About this task. Copy the records below in full and leave every image out of the copy.

Recorded data.

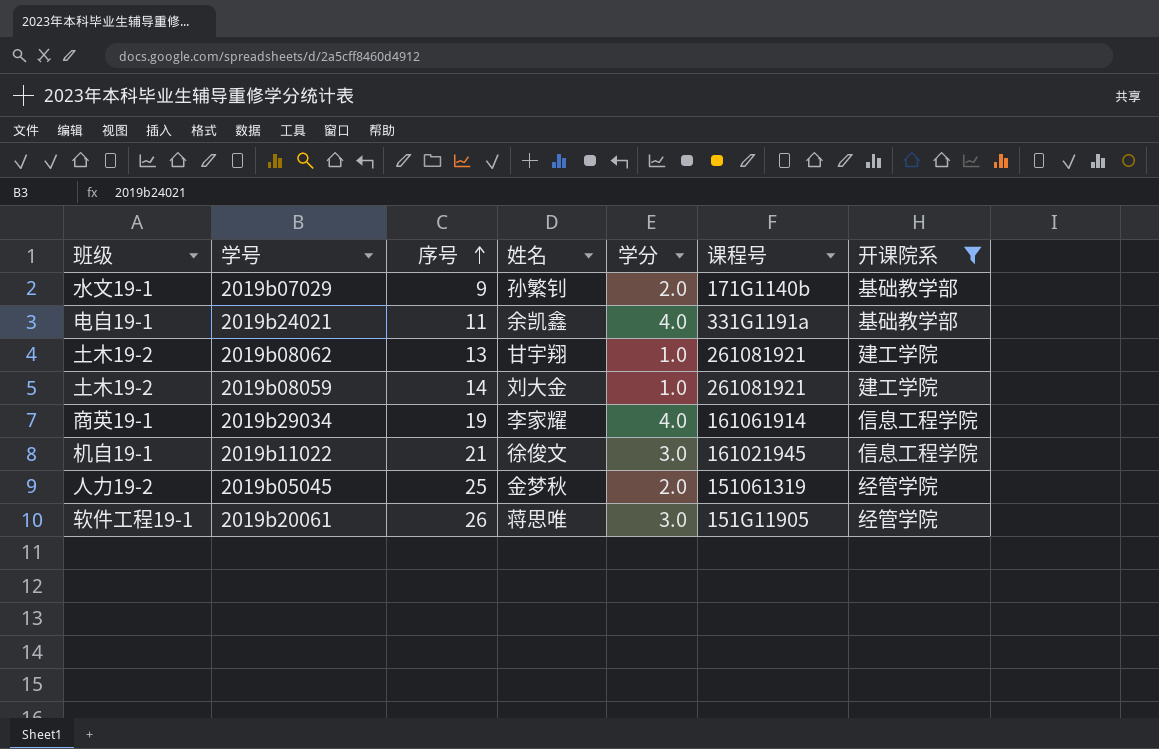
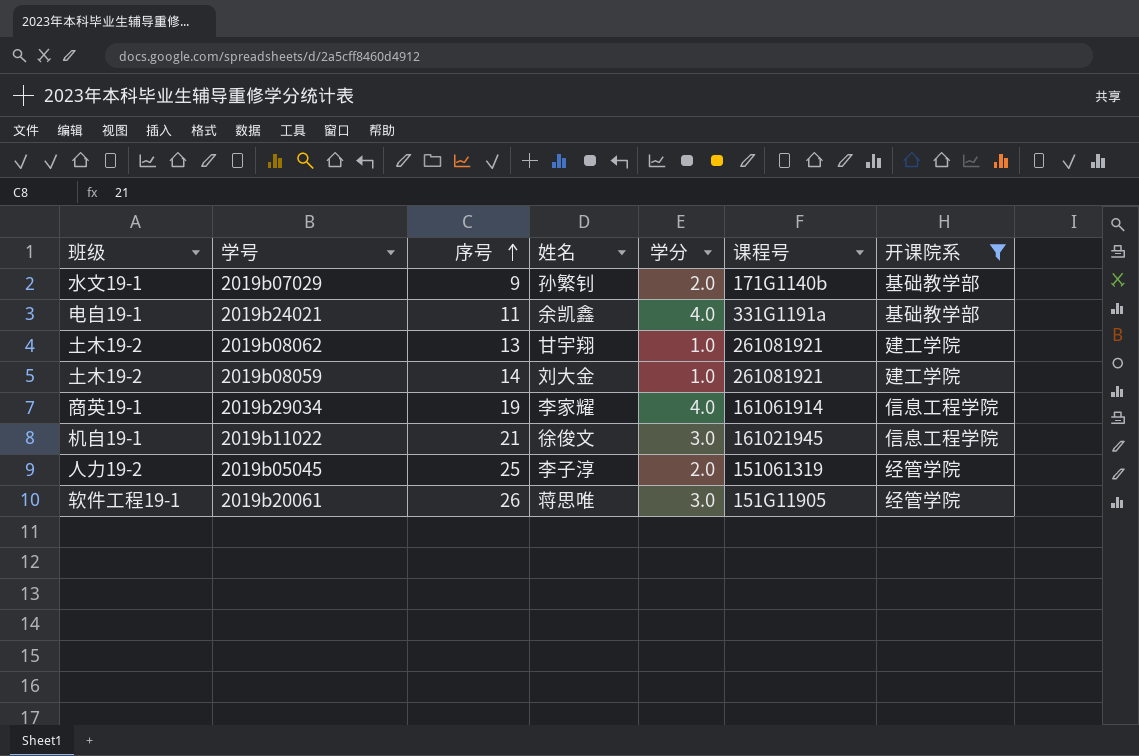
2019b05045 | 姓名: 金梦秋 -> 李子淳

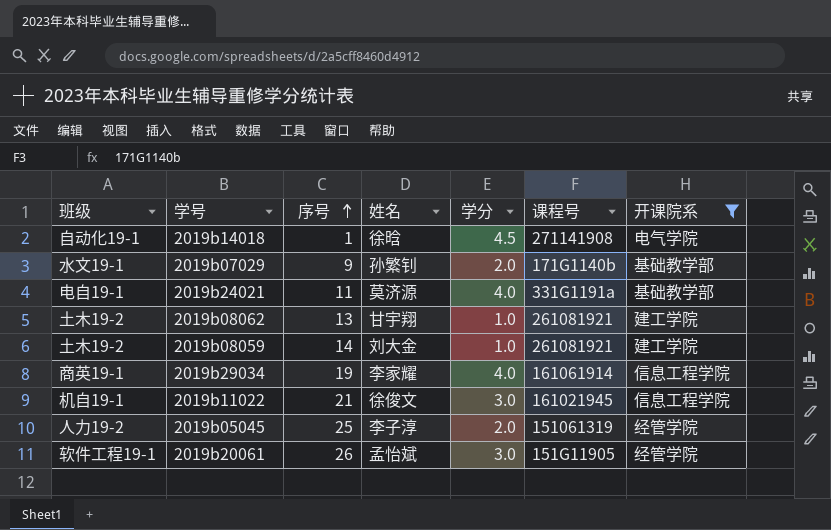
row 2019b14018: none -> 自动化19-1 | 1 | 徐晗 | 4.5 | 271141908 | 电气学院
2019b24021 | 姓名: 余凯鑫 -> 莫济源
2019b20061 | 姓名: 蒋思唯 -> 孟怡斌

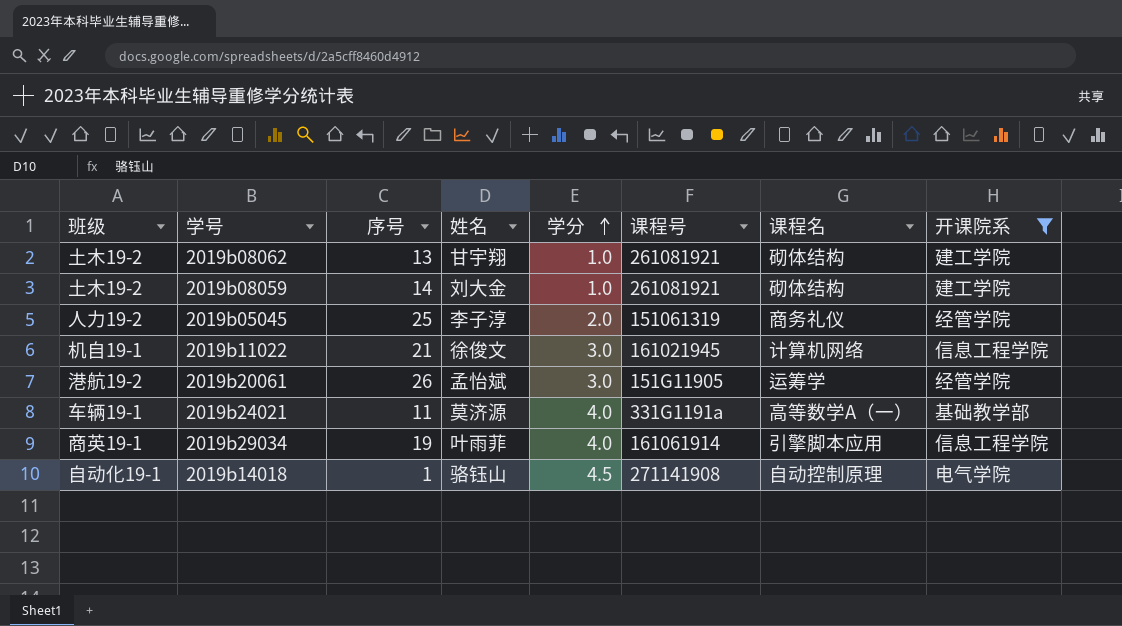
row order: 序号 ascending -> 学分 ascending
column 课程名 | position: none -> 7
row 2019b07029: 水文19-1 | 9 | 孙繁钊 | 2.0 | 171G1140b | 基础教学部 -> none
2019b20061 | 班级: 软件工程19-1 -> 港航19-2
2019b24021 | 班级: 电自19-1 -> 车辆19-1
2019b29034 | 姓名: 李家耀 -> 叶雨菲
2019b14018 | 姓名: 徐晗 -> 骆钰山

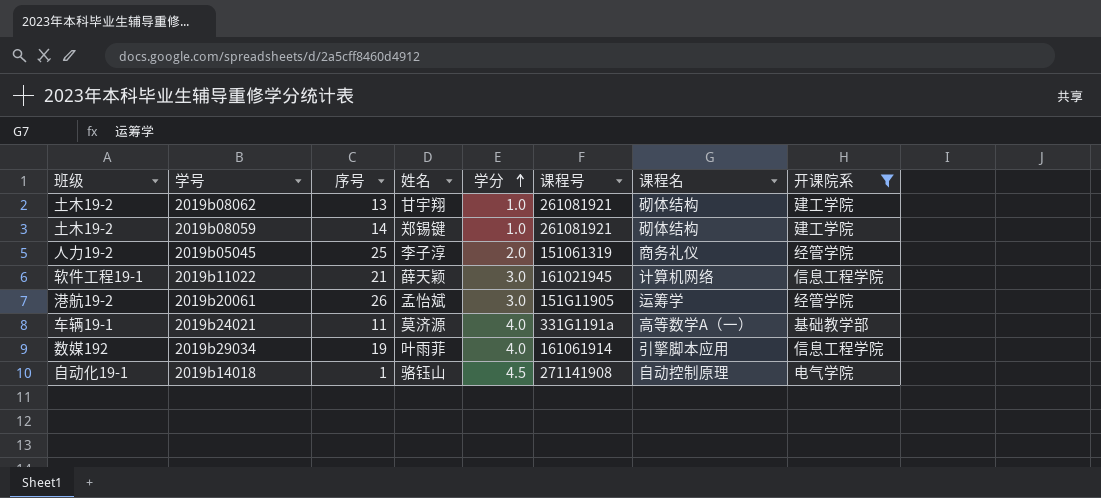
2019b08059 | 姓名: 刘大金 -> 郑锡键
2019b11022 | 班级: 机自19-1 -> 软件工程19-1
2019b11022 | 姓名: 徐俊文 -> 薛天颖
2019b29034 | 班级: 商英19-1 -> 数媒192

Written solution.
2019b05045 | 姓名: 金梦秋 -> 李子淳

row 2019b14018: none -> 自动化19-1 | 1 | 徐晗 | 4.5 | 271141908 | 电气学院
2019b24021 | 姓名: 余凯鑫 -> 莫济源
2019b20061 | 姓名: 蒋思唯 -> 孟怡斌

row order: 序号 ascending -> 学分 ascending
column 课程名 | position: none -> 7
row 2019b07029: 水文19-1 | 9 | 孙繁钊 | 2.0 | 171G1140b | 基础教学部 -> none
2019b20061 | 班级: 软件工程19-1 -> 港航19-2
2019b24021 | 班级: 电自19-1 -> 车辆19-1
2019b29034 | 姓名: 李家耀 -> 叶雨菲
2019b14018 | 姓名: 徐晗 -> 骆钰山

2019b08059 | 姓名: 刘大金 -> 郑锡键
2019b11022 | 班级: 机自19-1 -> 软件工程19-1
2019b11022 | 姓名: 徐俊文 -> 薛天颖
2019b29034 | 班级: 商英19-1 -> 数媒192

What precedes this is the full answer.